На помощь пришел Финч, который достал вторую книгу куда меньшего размера.
— Здесь — финальная точка: протоколы судебного процесса над Герионом Уинтером, записанные по большей части кодовым языком, который мне не удалось расшифровать. Но вердикт и приговор записаны на старом добром английском. — Герольд открыл книгу на последних страницах и зачитал: — «Герион Уинтер, мы признаем тебя виновным в преступлениях против природы и Бога. Ты мучил детей и животных, обращаясь с ними как с материалом для экспериментов. Ты будешь отправлен в собственную подопытную страну, помещен в клетку и при помощи камней послан туда, откуда не сможешь вернуться. Правосудие приговаривает тебя к той же судьбе, которой ты подверг других. Затем все сведения о положении входов в проклятые земли будут уничтожены. Тайны Ротервирда будут находиться под охраной законов, которые не допустят, чтобы еще хоть один человек соблазнился ими…» «Обвиняемый не просил суд о снисхождении. Он провозгласил, что вернется и его расплата будет достойной. Воскликнул, что на смену ему придут другие. Однако выражение его лица лишилось прежней гордыни. Приговор был приведен в исполнение в указанные сроки. Остальные обвиняемые, все элевсинцы, были приговорены к tabula rasa et excilium…»
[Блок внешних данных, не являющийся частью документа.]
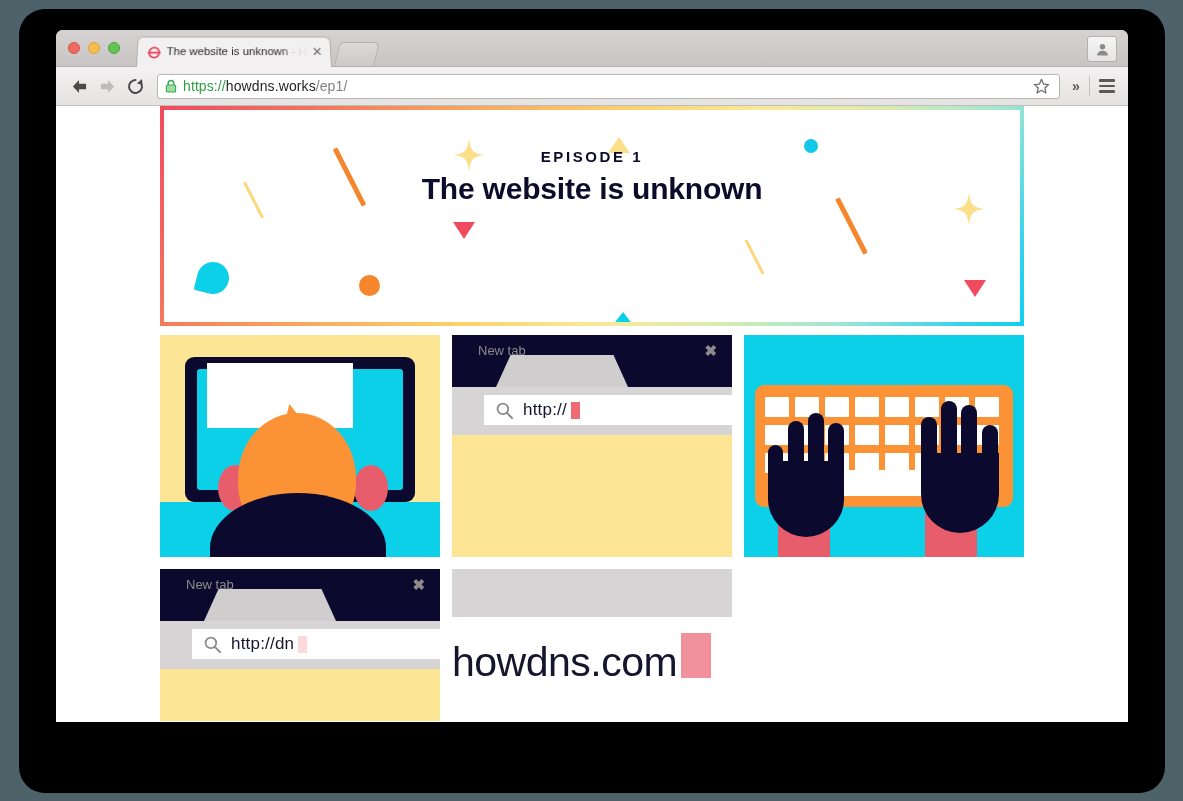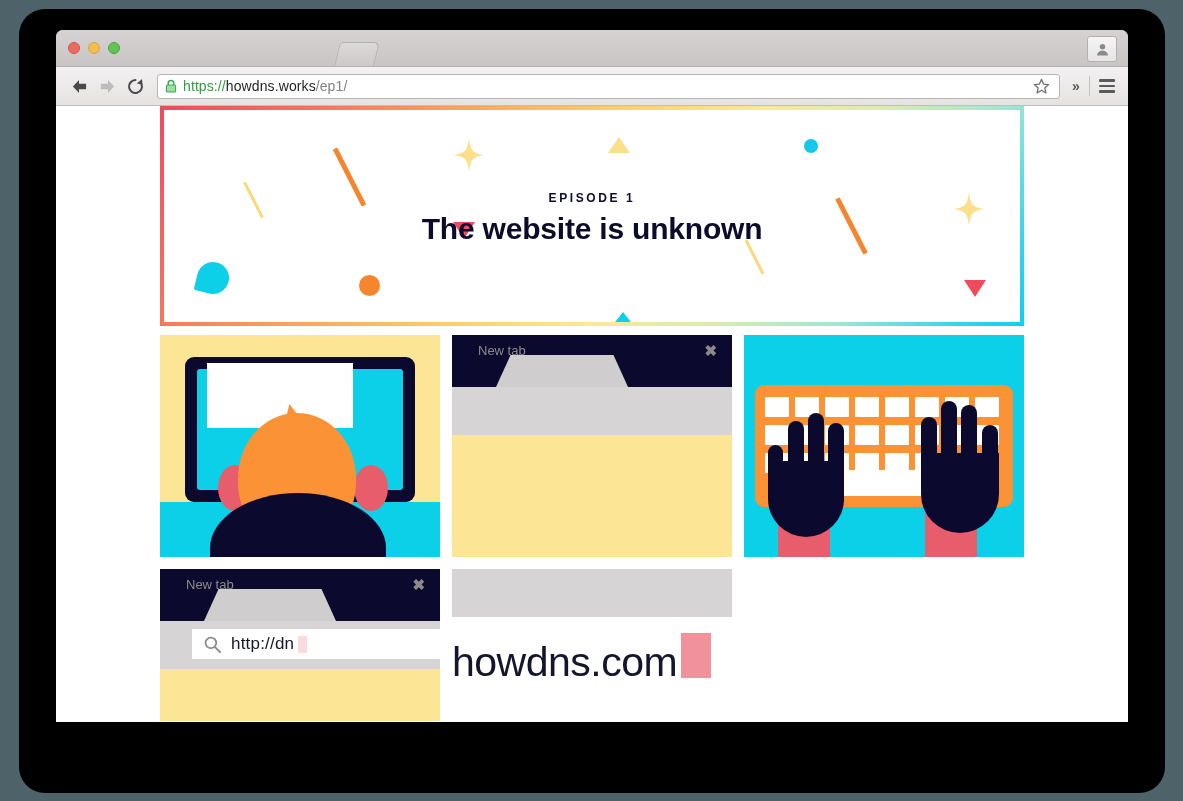--- a/index.html
+++ b/index.html
@@ -179,25 +179,24 @@
     width: 100%; height: 100%;
     background: #fff;
     overflow: hidden;
   }
   #hero-text {
     position: absolute;
     left: 0; right: 0; top: 38px;
     text-align: center;
   }
   #hero-eyebrow {
-    font-size: 12px;
+    font-size: 15px;
     letter-spacing: 2.6px;
     font-weight: bold;
     color: #0c0b2b;
-    margin-top: 43px;
   }
   #hero-title {
     margin-top: 7px;
     font-size: 30px;
     font-weight: bold;
     color: #0c0b2b;
     letter-spacing: -0.2px;
   }
 
   
@@ -280,20 +279,28 @@
 <div id="browser-window">
 
   <div id="tab-strip">
 
     <div class="traffic-lights">
       <span class="light red"></span>
       <span class="light amber"></span>
       <span class="light green"></span>
     </div>
 
+    <div id="tab-active">
+      <svg id="tab-favicon" viewBox="0 0 16 16">
+        <circle cx="8" cy="8" r="5.4" fill="none" stroke="#e8415a" stroke-width="1.8"></circle>
+        <rect x="1" y="7.1" width="14" height="1.9" fill="#e8415a"></rect>
+      </svg>
+      <span id="tab-title"><span>The website is unknown</span><span class="dim"> - Ho</span></span>
+      <span id="tab-close">✕</span>
+    </div>
 
     <div id="tab-new"></div>
 
     <div id="profile-button">
       <svg width="15" height="15" viewBox="0 0 16 16">
         <circle cx="8" cy="5" r="2.9" fill="#8a8a8a"></circle>
         <path d="M2.2 14.5c0-3.3 2.6-5.2 5.8-5.2s5.8 1.9 5.8 5.2z" fill="#8a8a8a"></path>
       </svg>
     </div>
   </div>
@@ -385,20 +392,28 @@
         <div class="tuft"></div>
         <div class="body"></div>
       </div>
 
       <div class="panel browsermock">
         <div class="bm-titlebar"></div>
         <div class="bm-tab"></div>
         <span class="bm-tab-label">New tab</span>
         <span class="bm-tab-close">✖</span>
         <div class="bm-toolbar"></div>
+        <div class="bm-omnibox">
+          <svg class="bm-search-icon" width="19" height="19" viewBox="0 0 20 20">
+            <circle cx="8.3" cy="8.3" r="5.6" fill="none" stroke="#8c8a8a" stroke-width="1.9"></circle>
+            <line x1="12.5" y1="12.5" x2="18" y2="18" stroke="#8c8a8a" stroke-width="2.1" stroke-linecap="round"></line>
+          </svg>
+          <span class="bm-url">http://</span>
+            <span class="bm-caret" style="background:#f06a76;"></span>
+        </div>
         <div class="bm-body"></div>
       </div>
 
       <div class="panel p3">
         <div class="kb">
           <div class="keyrow" style="left:10px; top:12px;">
             <div class="key" style="width:24px;height:20px;"></div>
               <div class="key" style="width:24px;height:20px;"></div>
             <div class="key" style="width:24px;height:20px;"></div>
               <div class="key" style="width:24px;height:20px;"></div>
— Табула… что? — переспросил Грегориус Джонс.
Еще бледный Ференсен снова вступил в разговор и ответил:
— Tabula rasa — это латинское выражение, которое описывает еще один эффект, открытый Уинтером в точке перехода: если расположить камни в определенном порядке, они могут стереть человеку память. В конечном итоге правительство применило этот эффект к элевсинцам, добавив для надежности высылку из страны. Подсудимым прочистили мозги, приведя в состояние полной младенческой бессознательности. Для элевсинцев это было все равно что смертная казнь.
Валорхенд подпрыгивала на месте от восторга:
— Ну это же все объясняет! И почему Сликстоун устроил прием, и почему засыпал Облонга вопросами об истории. Ему нужна информация для того, чтобы восстановить память!
— Так вот зачем он умыкнул мой паб, — вставил Ферди.
Орелия вспомнила образ на гобелене в поместье: сидящий в клетке человек, из головы которого в разные стороны летят разноцветные птицы. Она поежилась. Tabula rasa: его сознание стерли подчистую.
Валорхенд продолжила:
— У Сликстоуна должна была сохраниться какая-то остаточная память, иначе он не купил бы камни. Он собирается продолжить дело Уинтера — снова завладеть книгой и начать все сначала.